Merkel’s comments to Focus news weekly come a month before elections in Europe’s biggest economy and days after the woes of debt-mired Greece lurched onto the campaign trail.

“I am expressly warning against a haircut,” she said, according to a pre-released copy of the interview.

“It could trigger a domino effect of uncertainty with the result that the readiness of private investors to invest in the eurozone again fall to nothing,” she said.

The term haircut means a reduction in the value of debt bonds owed, with the effect that investors who have loaned money lose part of the eventual repayment of the amount owed.

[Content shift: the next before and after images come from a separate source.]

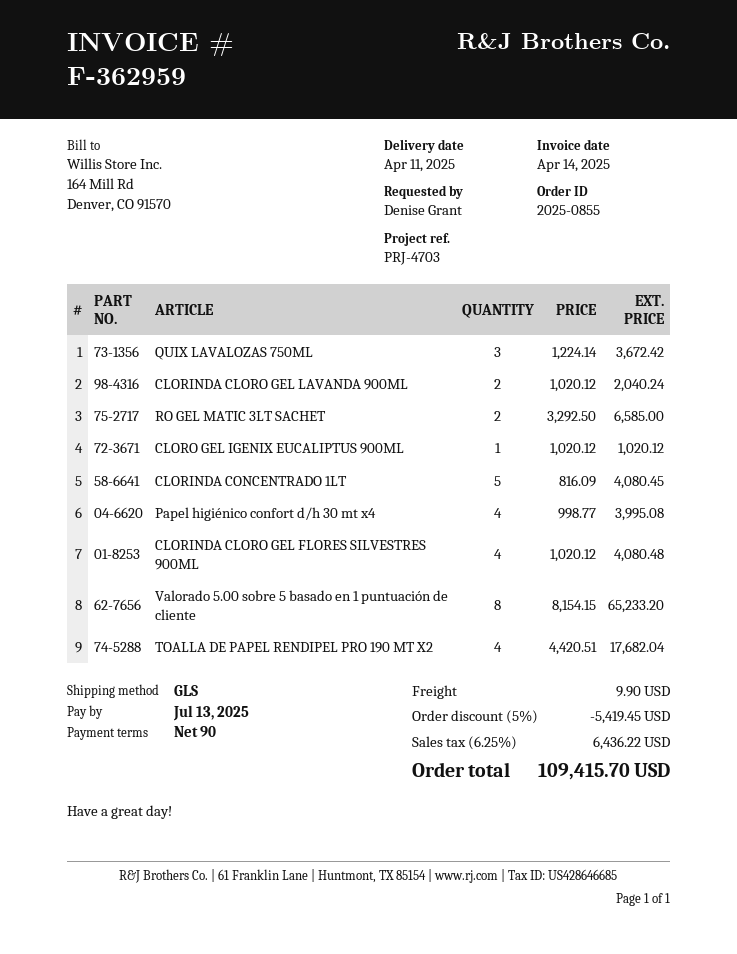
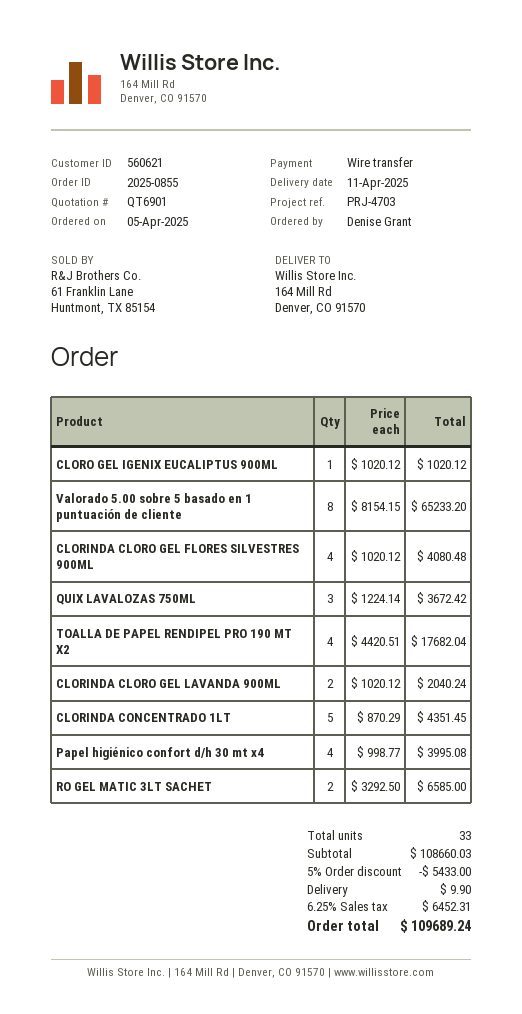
CLORINDA CONCENTRADO 1LT: 5 x 816.09 = 4080.45 -> 5 x 870.29 = 4351.45
discount: 5% = 5419.45 -> 5% = 5433.00
tax: 6.25% = 6436.22 -> 6.25% = 6452.31
total: 109415.70 -> 109689.24

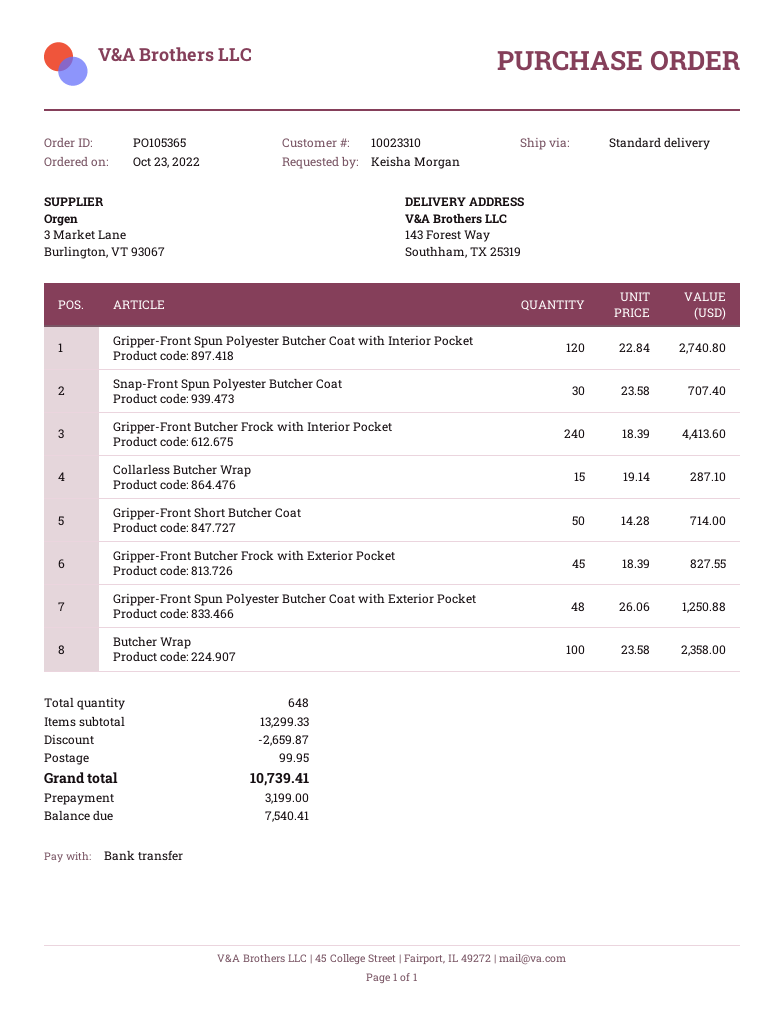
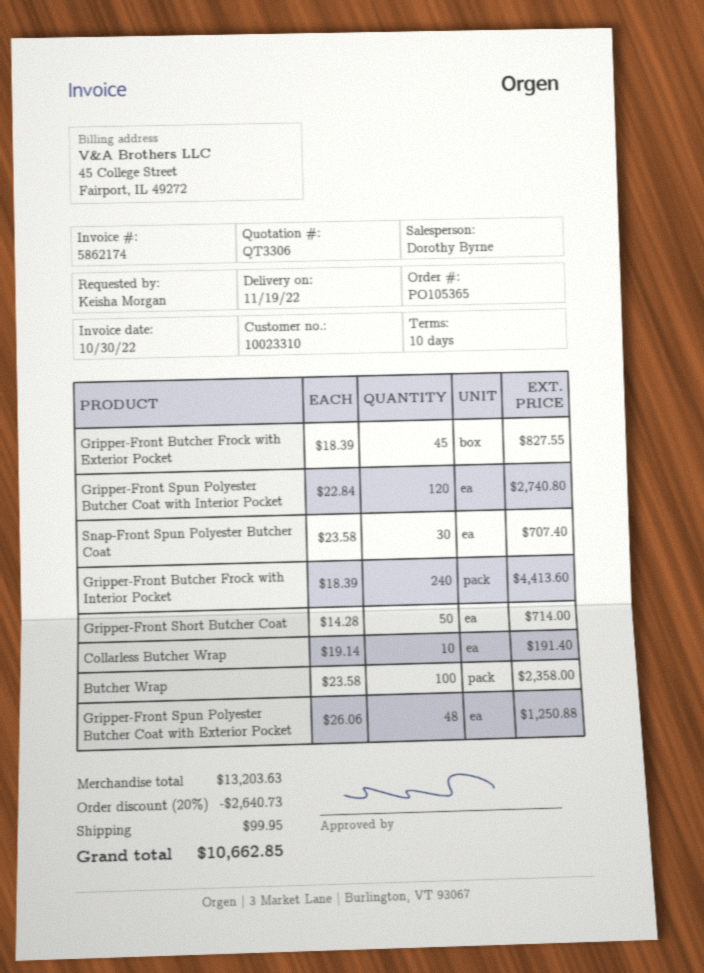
Collarless Butcher Wrap: 15 x 19.14 = 287.10 -> 10 x 19.14 = 191.40
subtotal: 13299.33 -> 13203.63
discount: 2659.87 -> 2640.73
total: 10739.41 -> 10662.85

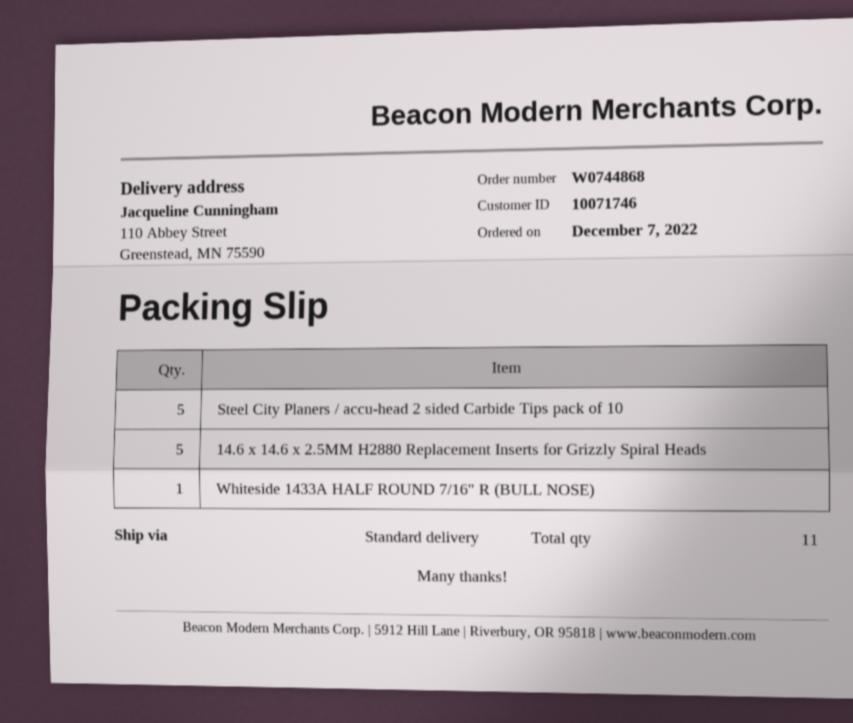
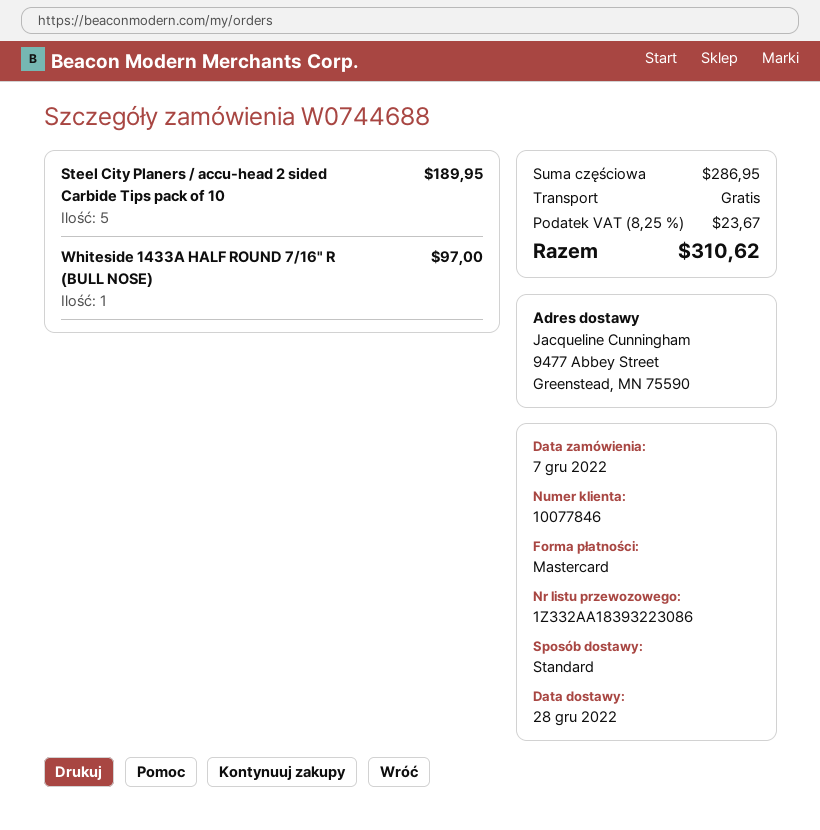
order number: W0744868 -> W0744688
customer number: 10071746 -> 10077846
ship to: 110 Abbey Street, Greenstead, MN 75590 -> 9477 Abbey Street, Greenstead, MN 75590
14.6 x 14.6 x 2.5MM H2880 Replacement Inserts for Grizzly Spiral Heads: 5 -> none

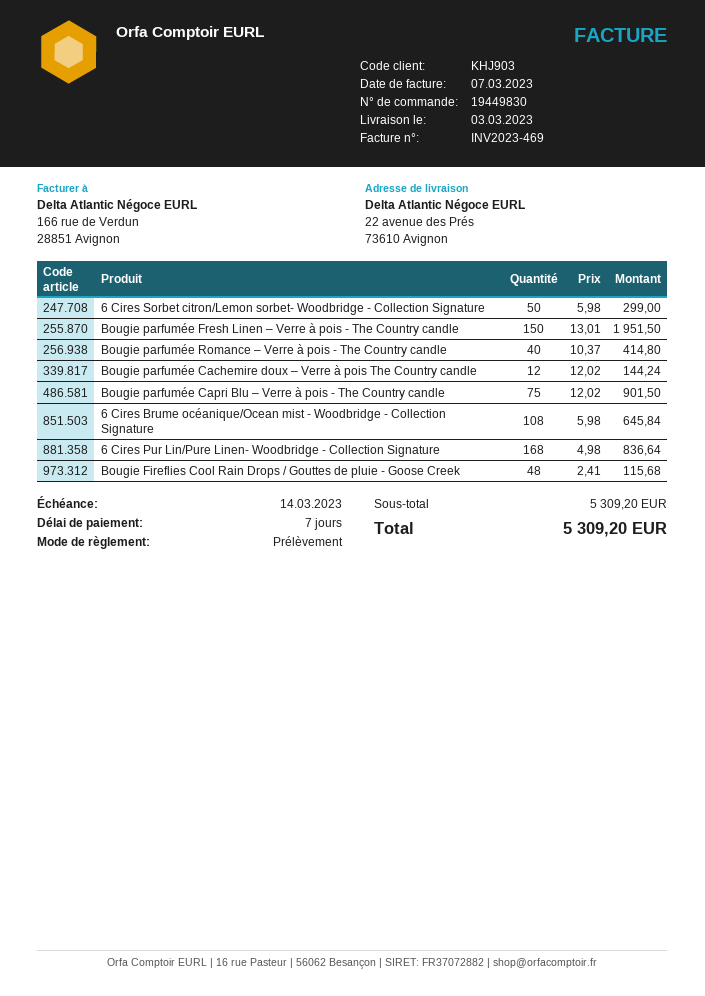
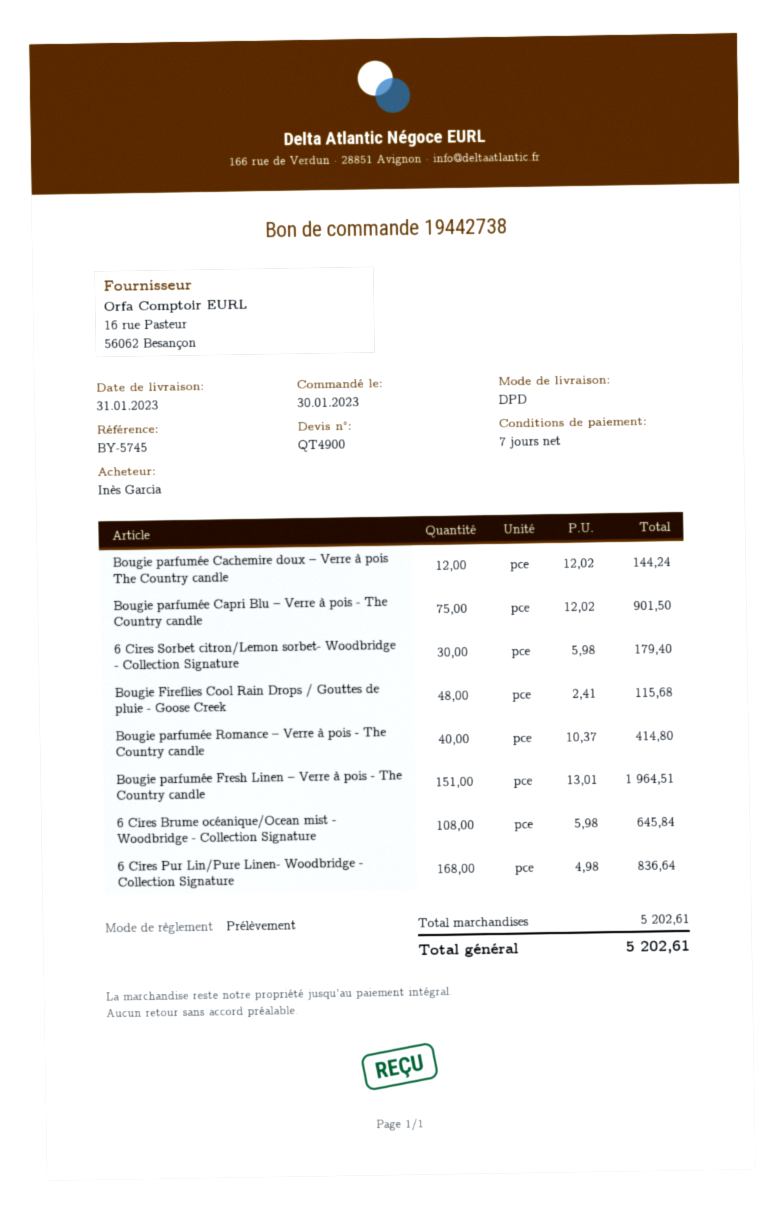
order number: 19449830 -> 19442738
delivery date: 2023-03-03 -> 2023-01-31
6 Cires Sorbet citron/Lemon sorbet- Woodbridge - Collection Signature: 50 x 5.98 = 299.00 -> 30 x 5.98 = 179.40
Bougie parfumée Fresh Linen – Verre à pois - The Country candle: 150 x 13.01 = 1951.50 -> 151 x 13.01 = 1964.51
subtotal: 5309.20 -> 5202.61
total: 5309.20 -> 5202.61

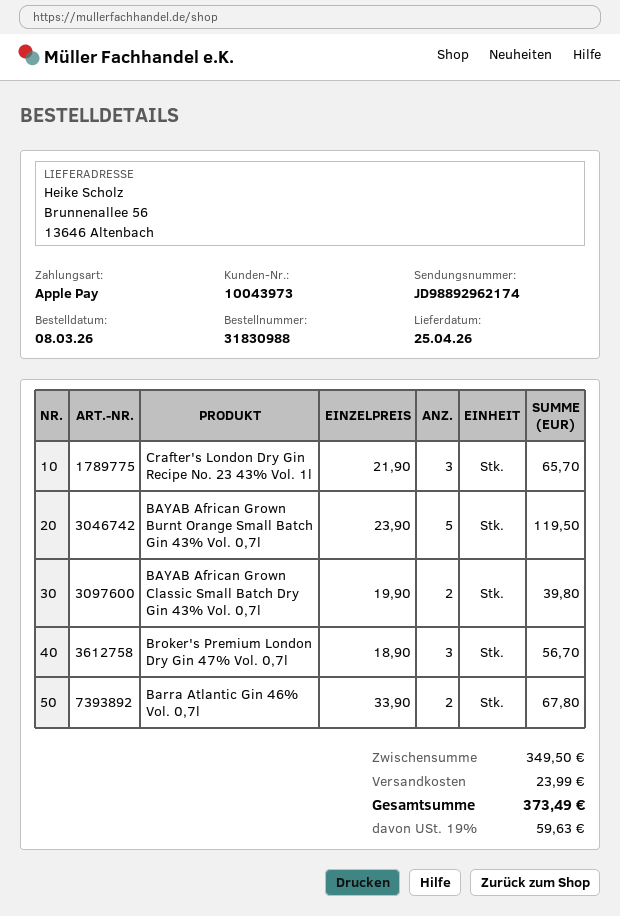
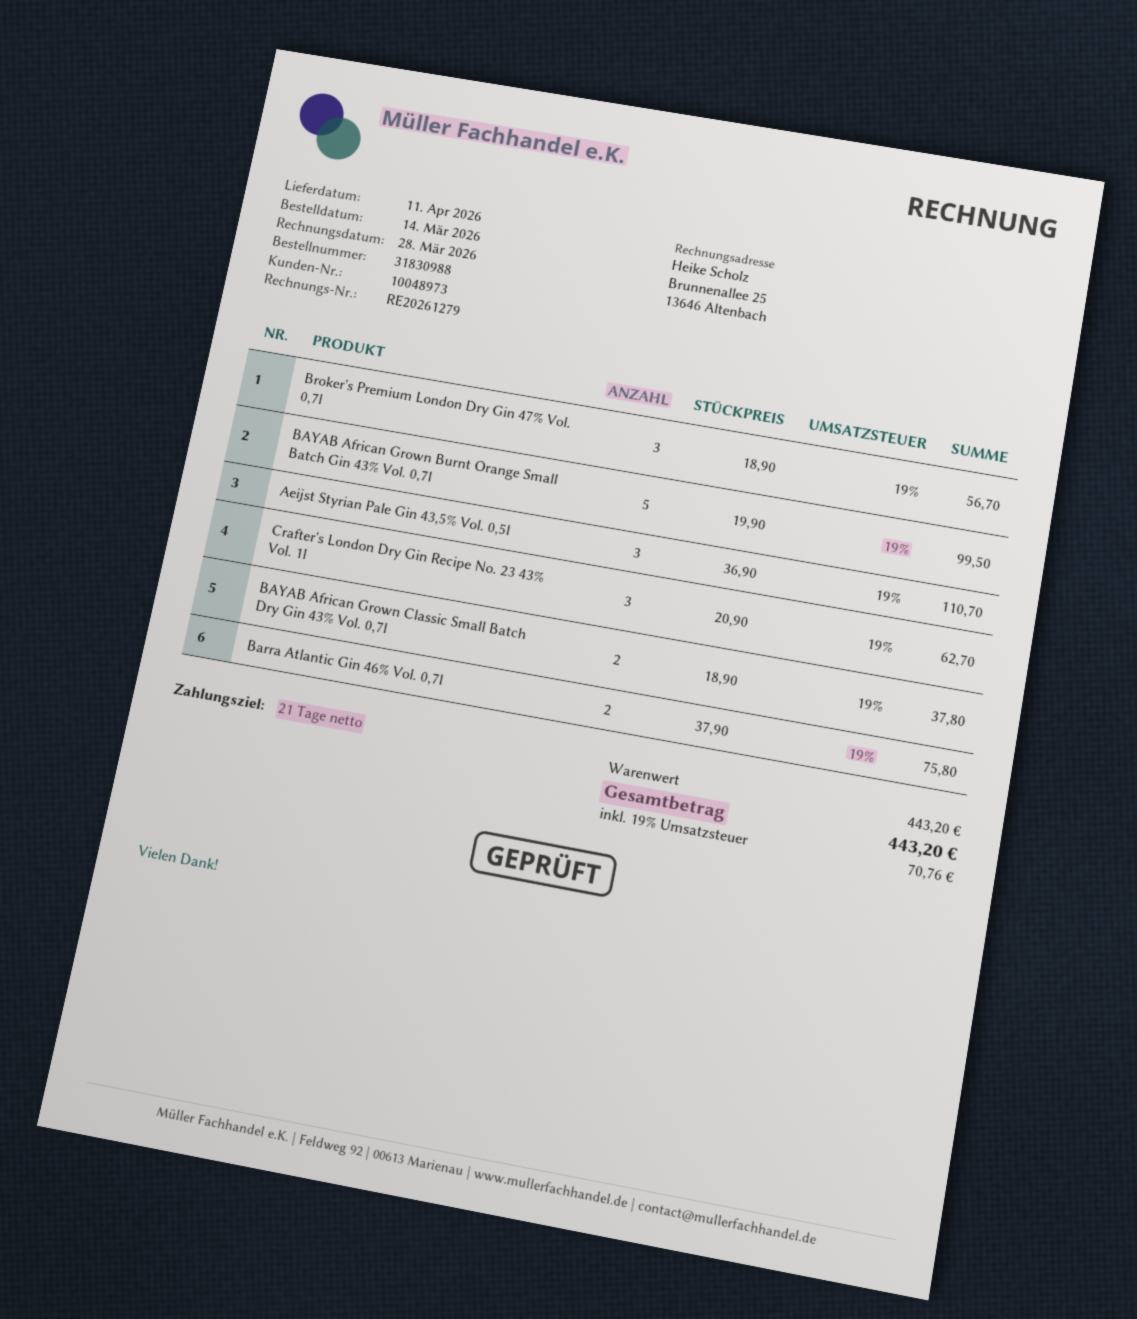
order date: 2026-03-08 -> 2026-03-14
delivery date: 2026-04-25 -> 2026-04-11
customer number: 10043973 -> 10048973
Crafter's London Dry Gin Recipe No. 23 43% Vol. 1l: 3 x 21.90 = 65.70 -> 3 x 20.90 = 62.70
BAYAB African Grown Burnt Orange Small Batch Gin 43% Vol. 0,7l: 5 x 23.90 = 119.50 -> 5 x 19.90 = 99.50
BAYAB African Grown Classic Small Batch Dry Gin 43% Vol. 0,7l: 2 x 19.90 = 39.80 -> 2 x 18.90 = 37.80
Barra Atlantic Gin 46% Vol. 0,7l: 2 x 33.90 = 67.80 -> 2 x 37.90 = 75.80
Aeijst Styrian Pale Gin 43,5% Vol. 0,5l: none -> 3 x 36.90 = 110.70
subtotal: 349.50 -> 443.20
shipping: 23.99 -> none
tax: 19% = 59.63 -> 19% = 70.76
total: 373.49 -> 443.20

Merkel said Greece’s debt and structural reforms would again be studied in 2014, as planned. “Until then the country still has much to do and must continue consistently to implement its reforms,” she added.

She pointed to a second-quarter return to growth in the eurozone and said there were also “positive developments” in Greece.

Finance Minister Wolfgang Schaeuble made waves last week, saying at a campaign event that Athens would need another rescue after 2014, seen as marking a shift in Germany’s position.

Schaeuble insisted however that creditors would not be forced to take more losses on their Greek holdings.

Greek Finance Minister Yannis Stournaras said Sunday that if a third bailout for Greece was necessary in 2014, it would be worth around 10 billion euros and would not be contingent upon the implementation of new austerity measures.

“If there is need for further support to Greece, it will be in the order of about 10 billion euros, or much smaller than the previous programmes,” Stournaras told Greek newspaper Proto Thema.

Two aid programmes from eurozone allies and the International Monetary Fund have given Athens a lifeline since the financial crisis began.

The first, in May 2010, consisted of loans of €110bn, while the second, passed in February 2012 and in place until July 2014, provided the crisis-stricken country with €140bn.

Merkel faces elections for a third term on 22 September and the issue of Greece could prove contentious as German taxpayers feel they have already stumped up the lion’s share of European bailouts.

The chancellor already sought to defuse the issue, saying a day after Schaeuble’s comments that any decision on a new aid package for debt-mired Greece would not come before next year.

Heavily indebted Greece has received two international bailouts in exchange for reforms including major public sector cuts in jobs, pay and pensions.